Morning came. She couldn’t get a hold of anyone (MS was at a work meeting). She said if she couldn’t find someone by eight, she’d just get me a cab. (I know as well as she does that she would not have called a cab, we simply don’t have the money for that.) The hospital called MS pretty much right after he got out of the meeting and asked if he could come get me. He said he could. They were then supposed to call my grandmother and tell her that I had a ride, but either they didn’t or they couldn’t reach her, because she paid my uncle $20 to get him to drive her out there to pick me up.

MS drove me home and I got “lectured” on the way. I’m not allowed to go over his house until I improve. He wants me to stay home this week and work on me. I will. I still have the fear in the back of my mind that I’m too far gone to get better, and I also fear delving into what’s wrong with me—considering a lot of the pain, suffering, and anger are caused by things I no longer even remember—will make me crazy or just make me worse. Perhaps my biggest fear, though, is just never improving enough to be able to see or hang out with MS again.

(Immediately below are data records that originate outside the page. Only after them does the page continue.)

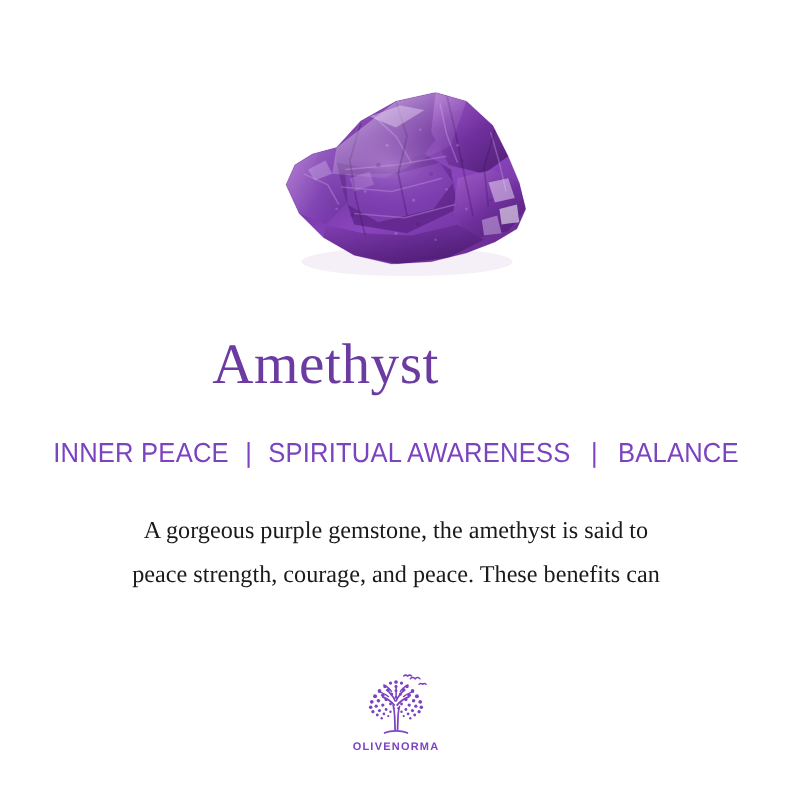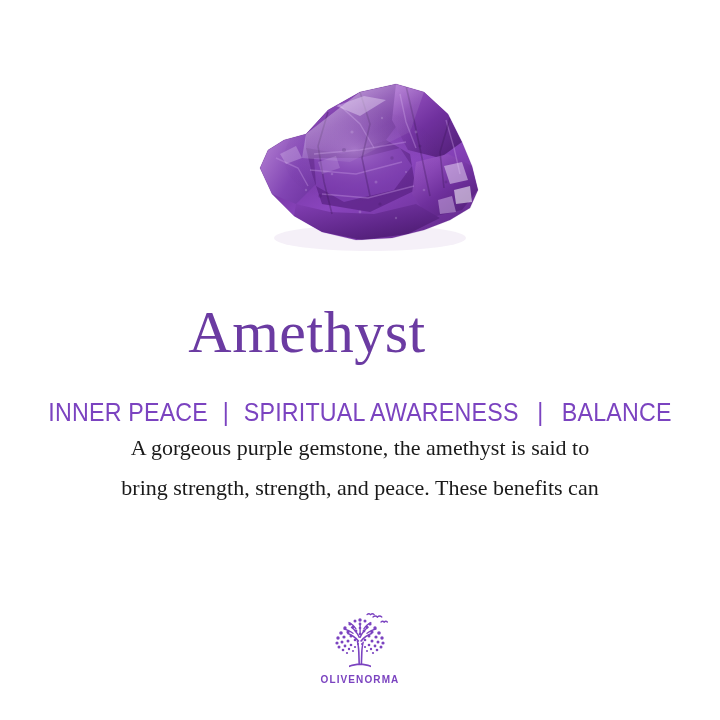--- a/index.html
+++ b/index.html
@@ -32,26 +32,26 @@
     height: 210px;
   }
   .crystal-svg {
     display: block;
     margin: 0 auto;
   }
 
   
   .title {
     position: absolute;
-    left: 11px;
+    left: 0;
     top: 300px;
     width: 592px;
     text-align: center;
     font-family: "Liberation Serif", "DejaVu Serif", serif;
-    font-size: 60px;
+    font-size: 52px;
     line-height: 64px;
     font-weight: 400;
     letter-spacing: 0.5px;
     color: #6B3BA2;
     white-space: nowrap;
   }
 
   
   .subtitle {
     position: absolute;
@@ -74,21 +74,21 @@
     padding: 0 9px;
     color: #7B43C0;
     font-weight: 300;
   }
   .subtitle .sep.wide { padding: 0 13px; }
 
   
   .body-copy {
     position: absolute;
     left: 52px;
-    top: 428px;
+    top: 462px;
     width: 616px;
     text-align: center;
     font-family: "Liberation Serif", "DejaVu Serif", serif;
     font-size: 22px;
     line-height: 40px;
     color: #1a1a1a;
   }
   .body-copy .ln { display: block; white-space: nowrap; }
 
   
@@ -245,21 +245,21 @@
   <div class="subtitle">
     <span class="kw">INNER PEACE</span>
     <span class="sep">|</span>
     <span class="kw">SPIRITUAL AWARENESS</span>
     <span class="sep wide">|</span>
     <span class="kw">BALANCE</span>
   </div>
 
   <div class="body-copy">
     <span class="ln">A gorgeous purple gemstone, the amethyst is said to</span>
-    <span class="ln">bring strength, strength, and peace. These benefits can</span>
+    <span class="ln">peace strength, courage, and peace. These benefits can</span>
   </div>
 
   <div class="logo">
     <svg class="logo-mark" width="62" height="60" viewBox="0 0 62 60">
       <g fill="#7B43C0">
 
         <path d="M29.4,52 L29.0,40 C28.9,36 28.4,32 27.6,29 L29.0,28.6
                  C29.8,31.6 30.4,35.6 30.6,39.8 L31.0,52 Z"></path>
         <path d="M31.6,52 L32.0,40.4 C32.2,36.4 32.8,32.4 33.6,29.4 L35.0,29.8
                  C34.2,32.8 33.7,36.6 33.6,40.4 L33.2,52 Z"></path>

My grandmother also talked to me once I got home. She told me of things that happened in her past that she has told no one—not even her best friend. I can’t help but wonder how I’m going to find the strength to actually deal with this depression, even though she has for many years.

So I’ll be trying to find resources on dealing with depression. If anyone happens to know of any good resources, feel free to let me know. I certainly need them. Even if I’m just able to sort it out enough that all I feel is apathy, it’s better than feeling like I do now.